I'd have to refresh my memory, so I could be wrong, but I don't think you need to do any programming. I've read the entire OBDeleven thread and the only mentions of HVAC, etc. I remember seeing that could be related is changing the threshold temps (i.e. making the seat heaters come on when the ambient temperature is X rather than Y). And yes, as jonese has mentioned, there is coding related to keeping the last presets when using remote start (or something to that effect), but none of that should have any impact on the question you're asking about. Again, my experience is with the 2020 model, so YMMV, but I didn't code anything and the heated steering wheel comes on with the seat heaters while using remote start, regardless of whether the seat heater / steering wheel SYNC function is enabled.

Have you had a chance to look through your owners manual? Mine is in the car right now (damn VW not providing PDF copies), so I can't check right now, but it's pretty well laid out in there how it's supposed to function. You might find that your 2018 model works differently. Or if you find it should work the same as mine, then you should take a trip down to your dealership to find out what's going on.


----------



## rph2004 (Jul 5, 2004)

As suggested I searched the OBD forums with no luck finding any info with regard to being able to change anything related to the heated wheel. Would love a direct link to the topic/post if possible?

Also FWIW my '18 owners manual does not have any notations that indicate the heated wheel activates upon remote start.
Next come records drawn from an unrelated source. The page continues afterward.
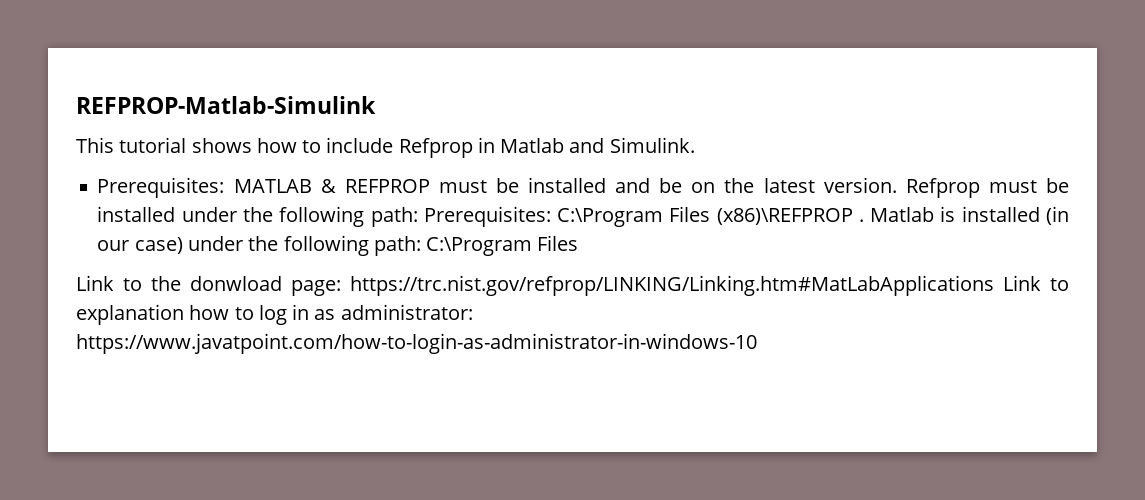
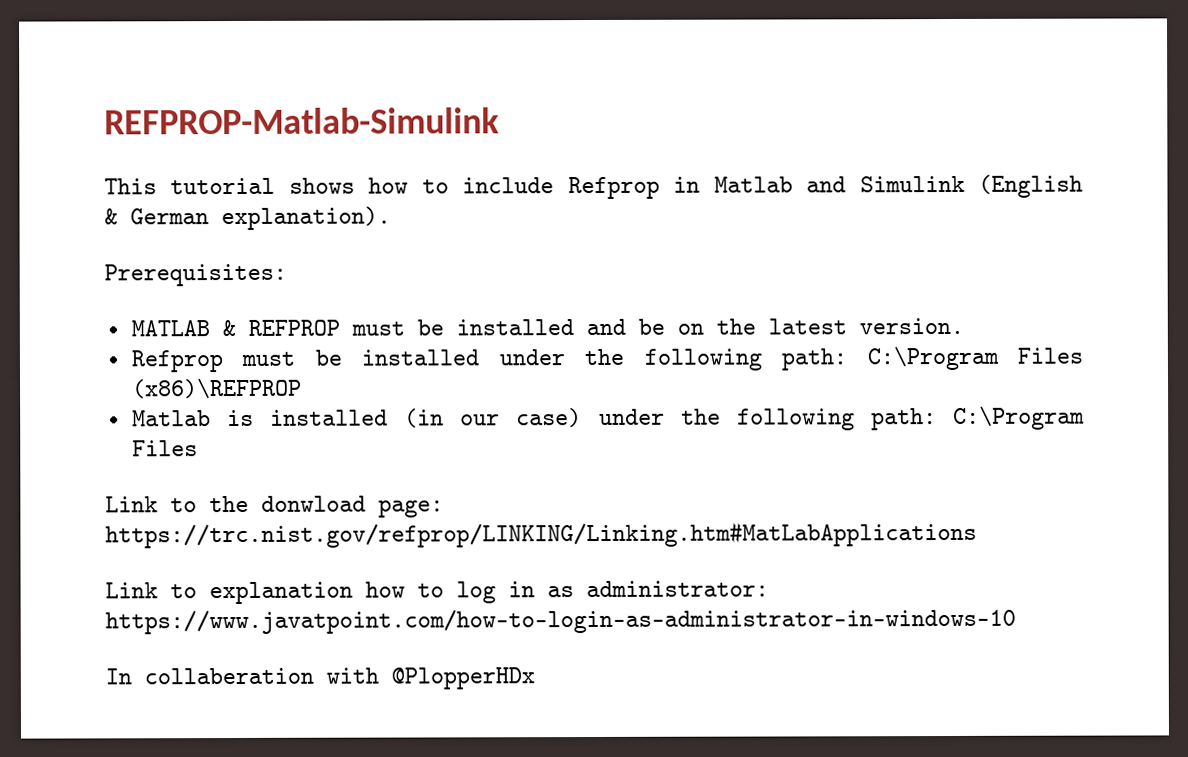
[609,137,695,153] [97,177,225,198] Simulink. // Prerequisites: -> [859,174,1084,198] [104,206,391,231] [104,263,287,287] Simulink (English & German explanation). // Prerequisites: //
(897, 185) none -> (964, 326) //
[423,206,551,227] Prerequisites: -> (848, 359) none
[858,219,864,222] . -> (302, 388) //
(994, 285) none -> (977, 534) //
(757, 343) none -> [105,667,535,690] // In collaberation with @PlopperHDx

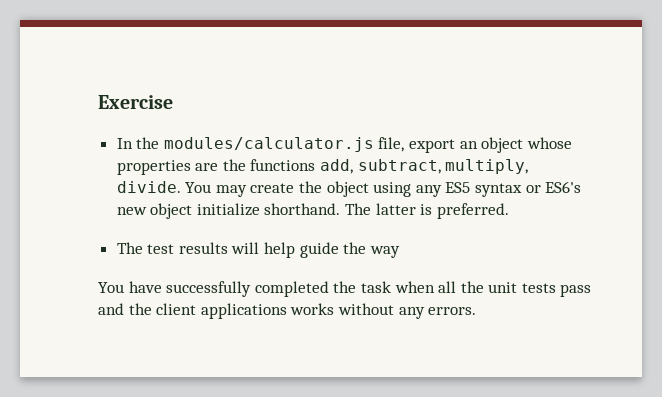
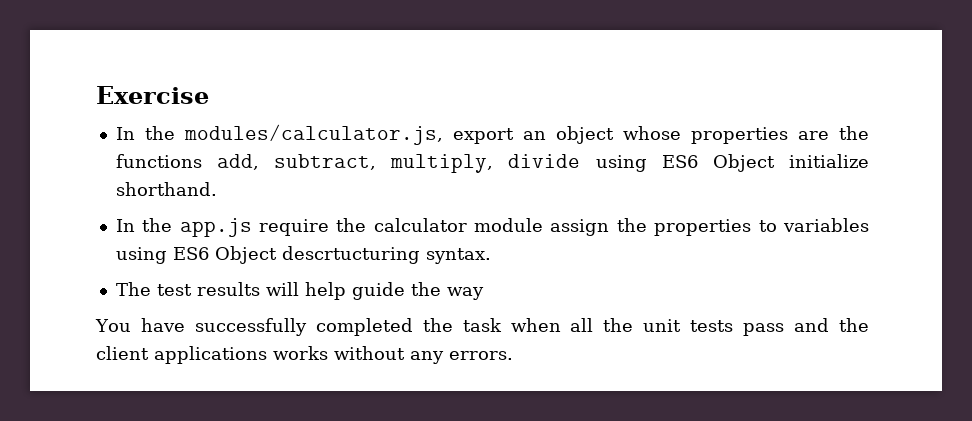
[163,137,405,152] modules/calculator.js file, -> [183,124,443,145] modules/calculator.js,
[116,181,582,197] [116,203,509,219] divide. You may create the object using any ES5 syntax or ES6's new object initialize shorthand. The latter is preferred. -> [508,154,869,172] [115,182,217,196] [115,218,869,237] [115,246,491,264] divide using ES6 Object initialize shorthand. // In the app.js require the calculator module assign the properties to variables using ES6 Object descrtucturing syntax.

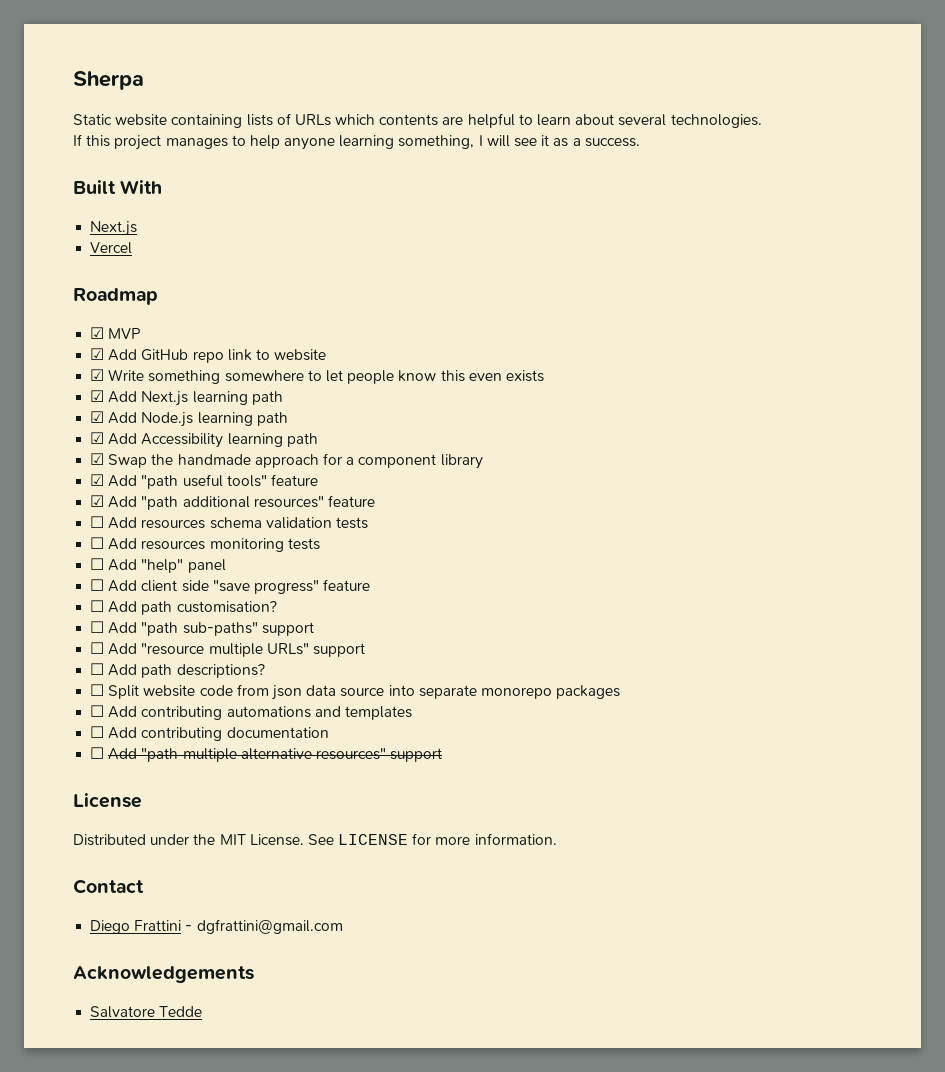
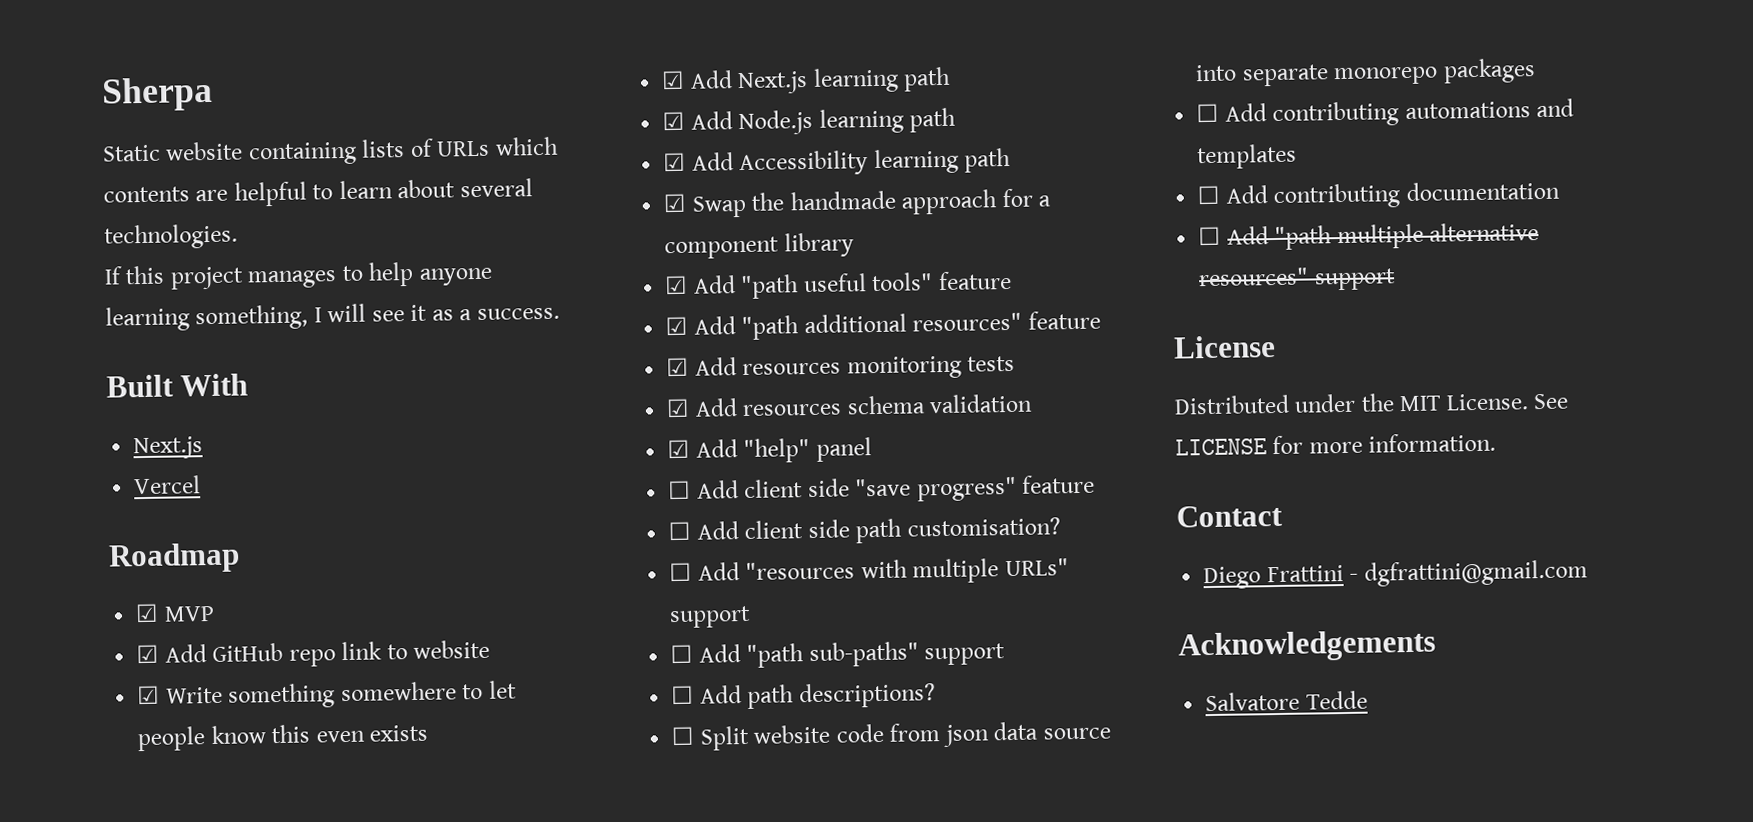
[90,516,368,529] [90,537,320,552] [90,558,105,570] ☐ Add resources schema validation tests // ☐ Add resources monitoring tests // ☐ -> [666,355,1016,380] [666,393,1034,418] [667,439,691,459] ☑ Add resources monitoring tests // ☑ Add resources schema validation // ☑
(138, 607) none -> [744,519,850,539] client side
[141,622,314,636] [90,642,309,657] "path sub-paths" support // ☐ Add "resource multiple URLs" -> [745,558,1069,584] [669,605,752,629] [670,641,919,668] "resources with multiple URLs" support // ☐ Add "path sub-paths"

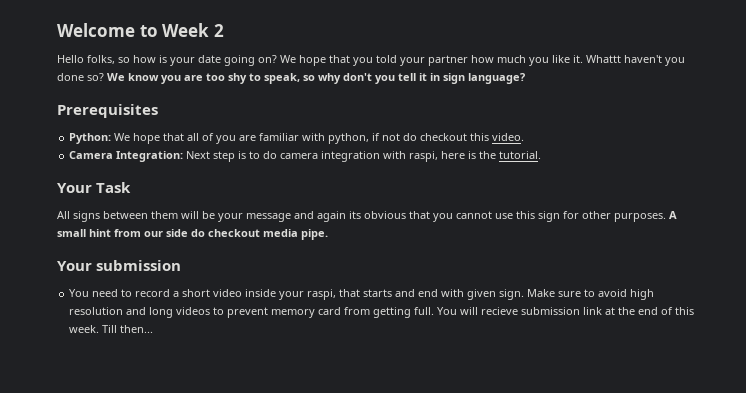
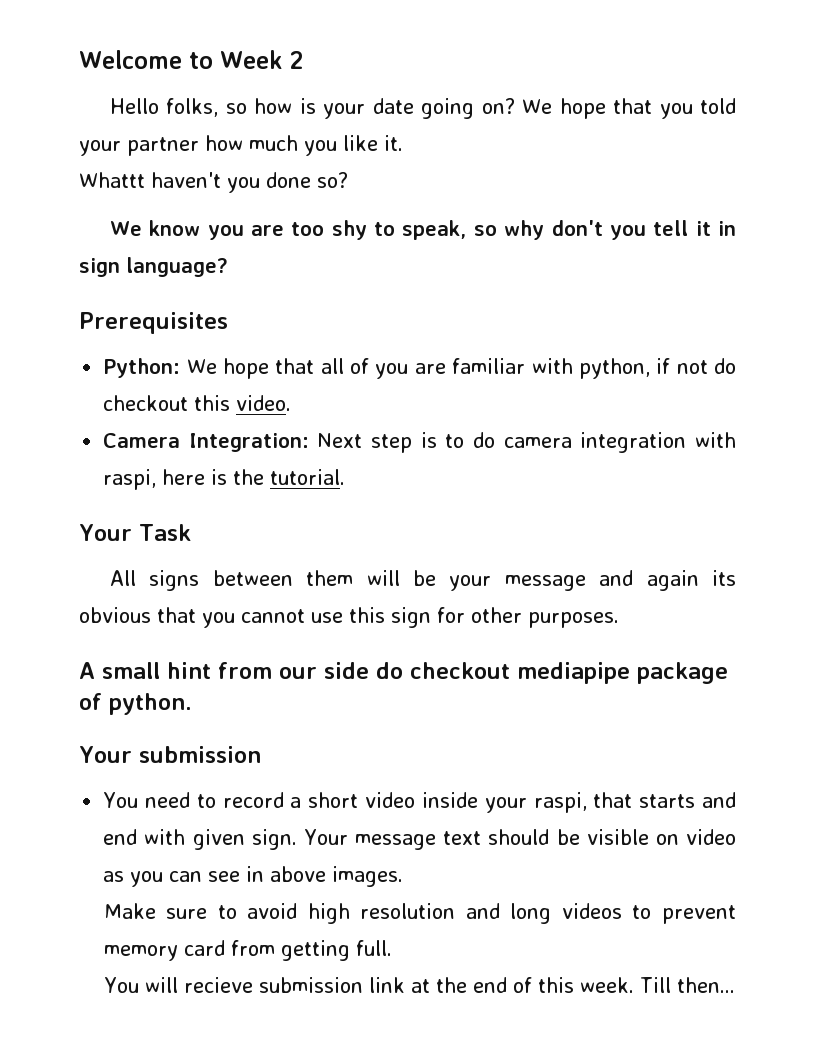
(583, 59) none -> (403, 143) //
(104, 77) none -> (348, 180) //
(666, 217) none -> (619, 620) //
[263,229,328,240] media pipe. -> [517,662,728,684] [79,693,192,715] mediapipe package of python.
(525, 294) none -> [303,829,736,850] [103,866,404,887] Your message text should be visible on video as you can see in above images. //
(435, 311) none -> (392, 948) //

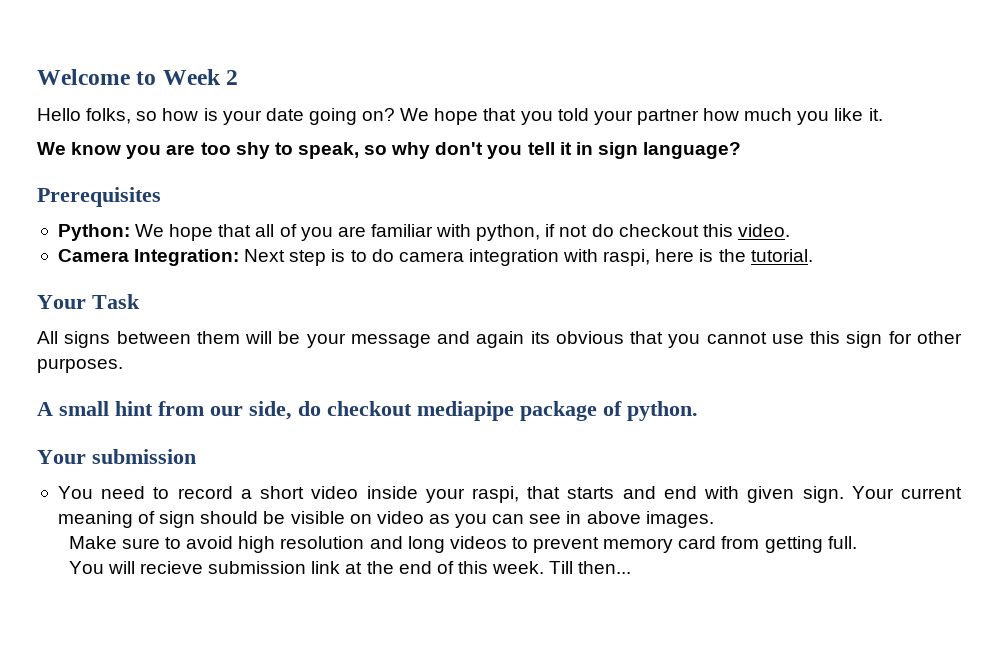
[79,172,348,193] // Whattt haven't you done so? -> (883, 114) none
[324,662,369,679] side -> [249,401,292,420] side,
[355,831,482,850] message text -> [900,487,962,499] [57,511,196,528] current meaning of sign

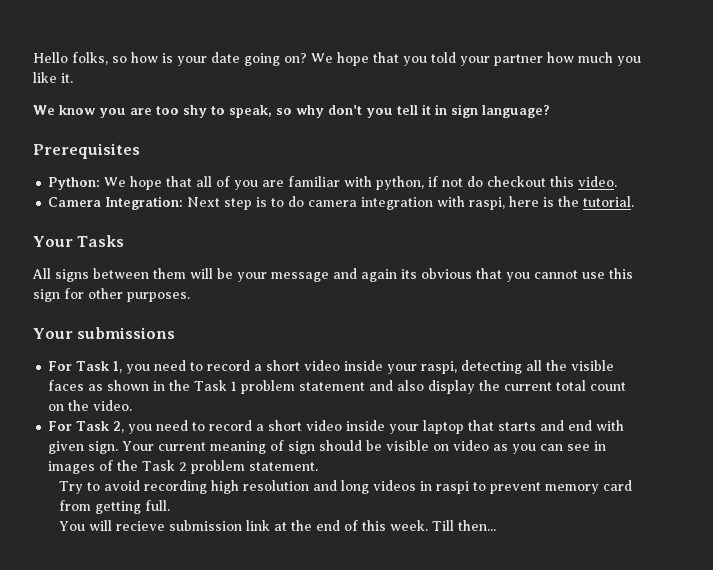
[37,69,239,85] Welcome to Week 2 // -> (33, 57) none
[92,294,140,309] Task -> [77,235,125,247] Tasks
[37,401,698,421] [37,449,196,464] [57,486,93,499] A small hint from our side, do checkout mediapipe package of python. // Your submission // You -> [33,327,176,339] [48,361,151,374] Your submissions // For Task 1, you
(519, 494) none -> [461,360,615,374] [48,380,627,394] [48,400,133,411] [48,420,465,434] detecting all the visible faces as shown in the Task 1 problem statement and also display the current total count on the video. // For Task 2, you need to record a short video inside your laptop
[586,511,714,528] [68,536,160,549] above images. // Make sure -> [48,460,319,474] [58,481,83,494] images of the Task 2 problem statement. // Try
(234, 542) none -> [143,480,207,494] recording
(507, 542) none -> [419,481,469,494] in raspi

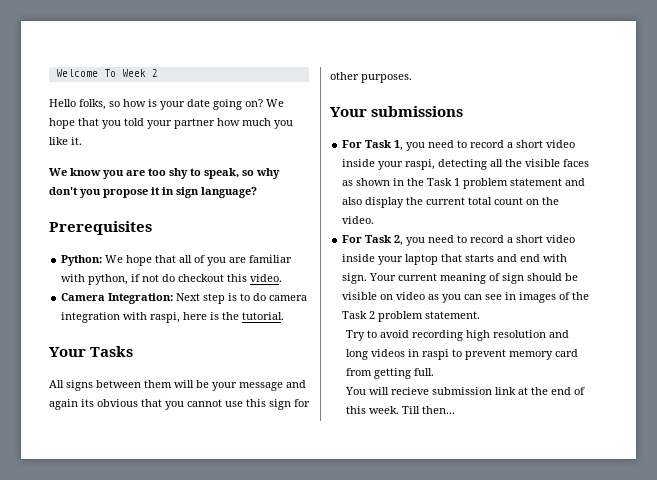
(33, 57) none -> [55,69,158,77] Welcome To Week 2 //
[397,105,418,115] tell -> [103,189,148,198] propose
[48,441,85,454] given -> (568, 258) none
I suspect the functionality was added into newer MY Tiguans. 

Sent from my SM-G970W using Tapatalk


----------



## DoC0427 (Sep 16, 2019)

rph2004 said:


> As suggested I searched the OBD forums with no luck finding any info with regard to being able to change anything related to the heated wheel. Would love a direct link to the topic/post if possible?
> 
> Also FWIW my '18 owners manual does not have any notations that indicate the heated wheel activates upon remote start. I suspect the functionality was added into newer MY Tiguans.
> 
> Sent from my SM-G970W using Tapatalk


Me too... I cannot find any references/discussions about the steering wheel heat function and settings using an OBD device.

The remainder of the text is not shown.